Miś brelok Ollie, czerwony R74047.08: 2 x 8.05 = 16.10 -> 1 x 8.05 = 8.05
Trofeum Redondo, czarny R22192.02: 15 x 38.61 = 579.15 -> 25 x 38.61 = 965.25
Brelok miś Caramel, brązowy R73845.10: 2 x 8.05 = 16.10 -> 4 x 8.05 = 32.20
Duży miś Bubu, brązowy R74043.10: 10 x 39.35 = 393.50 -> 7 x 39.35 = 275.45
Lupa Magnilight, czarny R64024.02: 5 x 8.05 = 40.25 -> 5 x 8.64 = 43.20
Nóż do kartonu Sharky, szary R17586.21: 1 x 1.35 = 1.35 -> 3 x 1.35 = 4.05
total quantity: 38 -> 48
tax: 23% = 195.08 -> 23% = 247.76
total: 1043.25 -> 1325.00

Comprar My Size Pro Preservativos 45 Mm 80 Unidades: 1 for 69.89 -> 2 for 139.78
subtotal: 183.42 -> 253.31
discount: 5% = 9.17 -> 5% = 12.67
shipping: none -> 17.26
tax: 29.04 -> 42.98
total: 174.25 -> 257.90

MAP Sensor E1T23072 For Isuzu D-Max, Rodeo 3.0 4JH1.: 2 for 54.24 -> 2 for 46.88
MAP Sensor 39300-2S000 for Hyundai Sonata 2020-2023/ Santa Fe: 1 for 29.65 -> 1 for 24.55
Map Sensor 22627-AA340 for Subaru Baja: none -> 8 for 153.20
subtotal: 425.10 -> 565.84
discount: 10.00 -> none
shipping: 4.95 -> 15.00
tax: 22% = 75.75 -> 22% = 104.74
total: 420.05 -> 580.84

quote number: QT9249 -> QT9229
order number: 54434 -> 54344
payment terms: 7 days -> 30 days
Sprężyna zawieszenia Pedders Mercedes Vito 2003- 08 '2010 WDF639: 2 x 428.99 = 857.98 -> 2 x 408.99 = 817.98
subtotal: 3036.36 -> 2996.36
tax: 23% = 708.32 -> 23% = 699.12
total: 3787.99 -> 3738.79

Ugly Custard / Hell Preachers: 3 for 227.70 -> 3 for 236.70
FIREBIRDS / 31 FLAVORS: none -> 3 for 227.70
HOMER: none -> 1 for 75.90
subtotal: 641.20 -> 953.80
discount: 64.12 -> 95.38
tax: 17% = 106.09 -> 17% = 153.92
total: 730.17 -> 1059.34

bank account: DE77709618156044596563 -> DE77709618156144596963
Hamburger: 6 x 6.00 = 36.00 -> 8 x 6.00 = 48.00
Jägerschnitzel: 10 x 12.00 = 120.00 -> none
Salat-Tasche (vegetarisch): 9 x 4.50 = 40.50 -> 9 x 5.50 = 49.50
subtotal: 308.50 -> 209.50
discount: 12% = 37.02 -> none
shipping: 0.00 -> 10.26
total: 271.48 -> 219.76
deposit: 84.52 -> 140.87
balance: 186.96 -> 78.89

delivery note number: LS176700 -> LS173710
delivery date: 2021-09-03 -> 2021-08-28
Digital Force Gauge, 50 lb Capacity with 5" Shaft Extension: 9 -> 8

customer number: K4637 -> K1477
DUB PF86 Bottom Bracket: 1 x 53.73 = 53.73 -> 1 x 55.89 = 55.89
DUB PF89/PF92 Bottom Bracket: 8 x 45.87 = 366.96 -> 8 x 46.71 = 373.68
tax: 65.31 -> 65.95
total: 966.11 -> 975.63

* _TASK STATEMENT_: The expected result is every line above containing the string "brązowy".

* _RESPONSE FOR THIS EXERCISE_:
Brelok miś Caramel, brązowy R73845.10: 2 x 8.05 = 16.10 -> 4 x 8.05 = 32.20
Duży miś Bubu, brązowy R74043.10: 10 x 39.35 = 393.50 -> 7 x 39.35 = 275.45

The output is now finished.